By: Uncle Dave Yanetti

I was a milkman.  Yes, I was a modern day milkman.  I delivered milk to dollar generals, restaurants, and mom and pop shops.  It was physical, dirty, smelly, sticky, and had an extremely early starting time (3-4am to be exact).  The main way to move product in and out of stores is to use a dolly.  When I first started I thought, no problem! How hard could that be?  Find your balance point and you are on your way!  Well, it turns out, milk is pretty heavy.  Four gallons fit in one case and we wheeled in six cases at a time.  Twenty-four gallons at a time, milk is pretty heavy.  

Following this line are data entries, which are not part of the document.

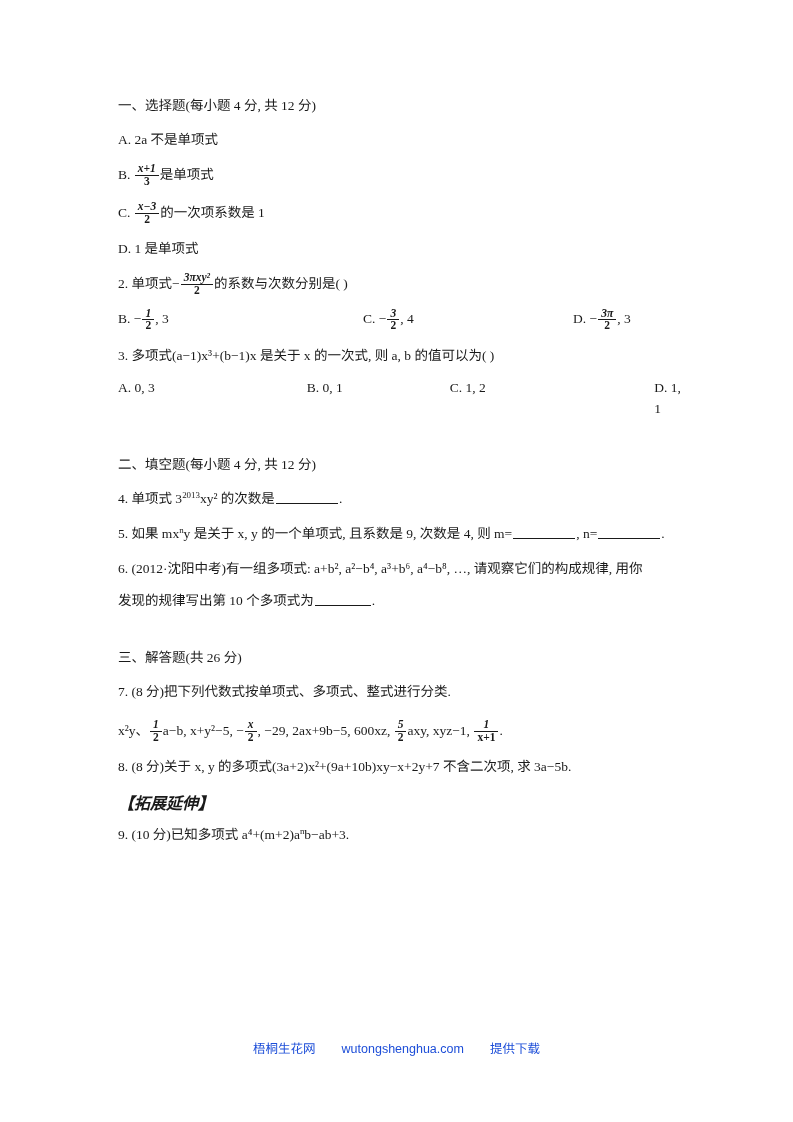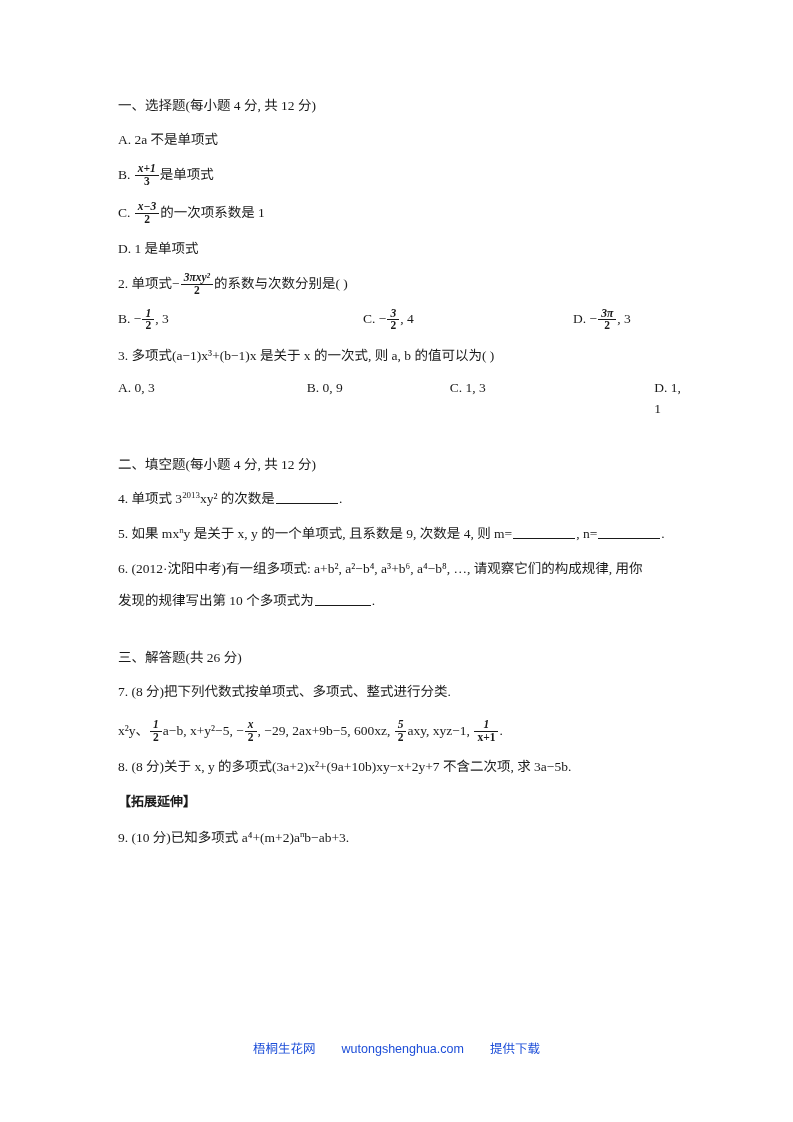--- a/index.html
+++ b/index.html
@@ -168,7 +168,7 @@
 
     <div class="opt-row row3">
       <span class="w-a">A. 0, 3</span>
-      <span class="w-b">B. 0, 9</span>
+      <span class="w-b">B. 0, 1</span>
       <span class="w-c">C. 1, 3</span>
       <span>D. 1, 1</span>
     </div>

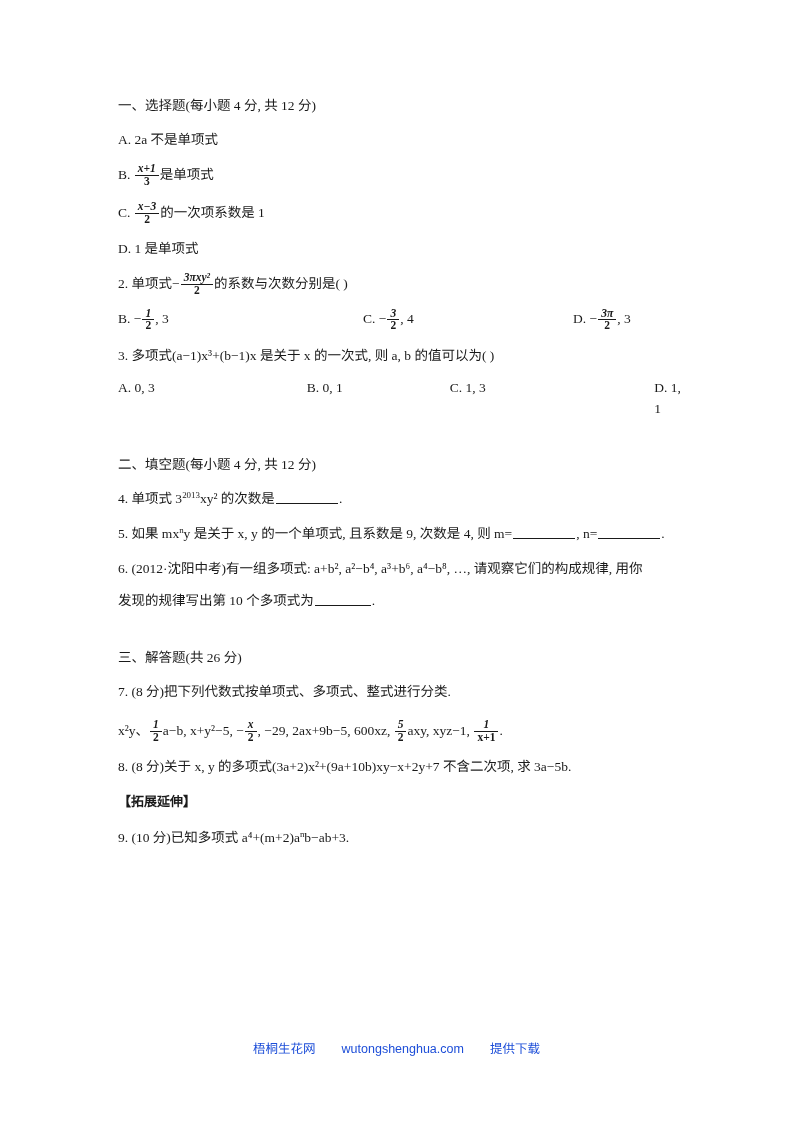--- a/index.html
+++ b/index.html
@@ -169,7 +169,7 @@
     <div class="opt-row row3">
       <span class="w-a">A. 0, 3</span>
       <span class="w-b">B. 0, 1</span>
-      <span class="w-c">C. 1, 3</span>
+      <span class="w-c">C. 1, 2</span>
       <span>D. 1, 1</span>
     </div>
 

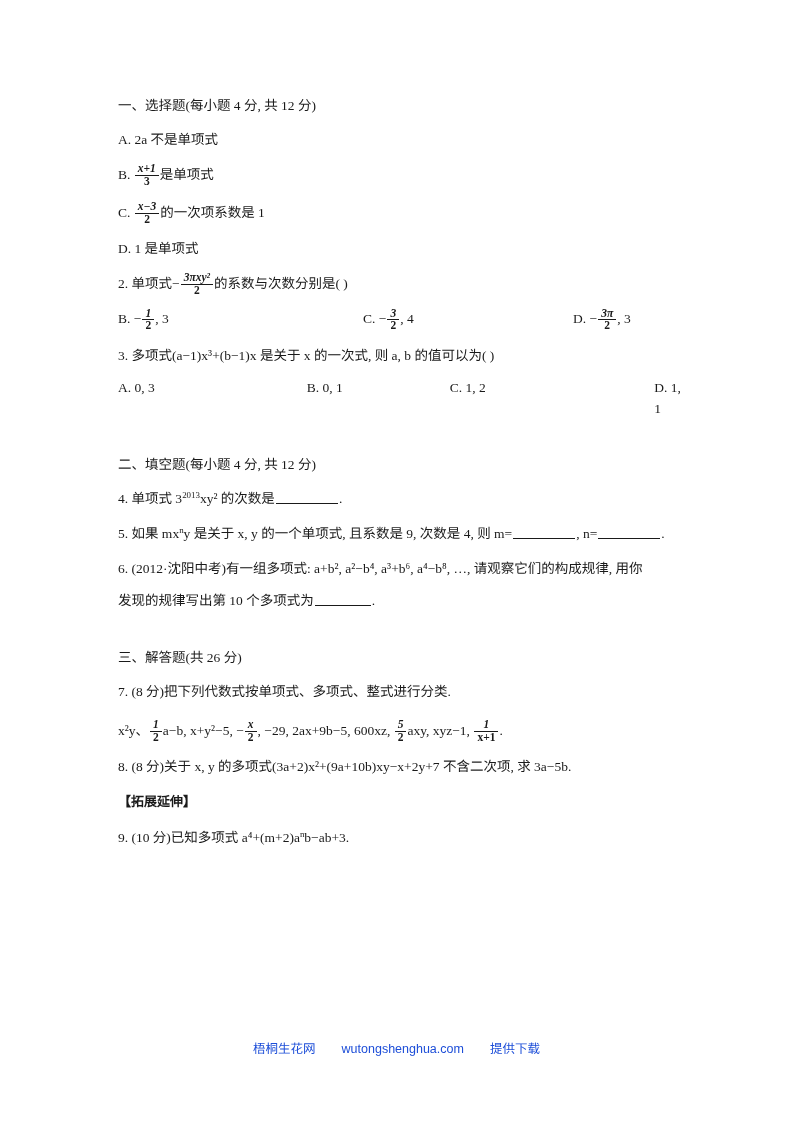--- a/index.html
+++ b/index.html
@@ -107,10 +107,11 @@
   }
   .blank.short { width: 56px; }
   .bracket-title {
-    font-size: 13px;
-    font-weight: bold;
-    margin: 0 0 16px 0;
-    line-height: 1.55;
+    font-size: 16px;
+    font-weight: bold;
+    margin: 0 0 8px 0;
+    line-height: 1.55;
+    font-style: italic;
   }
   .gap-lg { height: 22px; }
   .expr-line {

On one of my first days, we stopped at a dollar store we had every Tuesday.  Entering this store proved difficult as you had to walk on a raised sidewalk with the milk and the door opened towards you.  To make this easy, my trainer recommended I put a crate down to hold the door open while he went to the back of the store to organize the milk.  Too easy, the door was held open and I walked up with six crates of milk, I angled myself towards the door and began making my entrance.  Suddenly, I was stopped.  The frame on the bottom of the door was raised which made it difficult to enter.  No problem – I stepped back, lowered the stack, took a deep breath and charged forward.  Immediately upon making contact with the bottom frame of the door, panic overwhelmed me.  I realized that I was no longer in control of the dolly.  A tool that I used to transport milk now turned into a catapult launching missiles across the store. Before I knew it, I was standing in a warzone that was occupied by milk warfare.  In every sense of the word, it looked like a milk bomb exploded.  Everywhere I looked, I saw droplets of milk – the floor, the cash register, the ceiling, bags of chips halfway down the aisle.  Nothing left unscathed.  My trainer came up to the front of the store, staring at the scene in absolute amazement.  I began to pick up the milk as he began to mop with one arm (his other arm was broken and in a cast, so he had to hug the mop in order to use it).  The store manager watched in awe as the dynamic duo that had just wrecked their store began cleaning it.  We finished that stop and hopped in our truck.  On our way to the next stop we laughed so hard we were in tears.  As all the older gentlemen I would see in the stores would say, no use crying over spilt milk!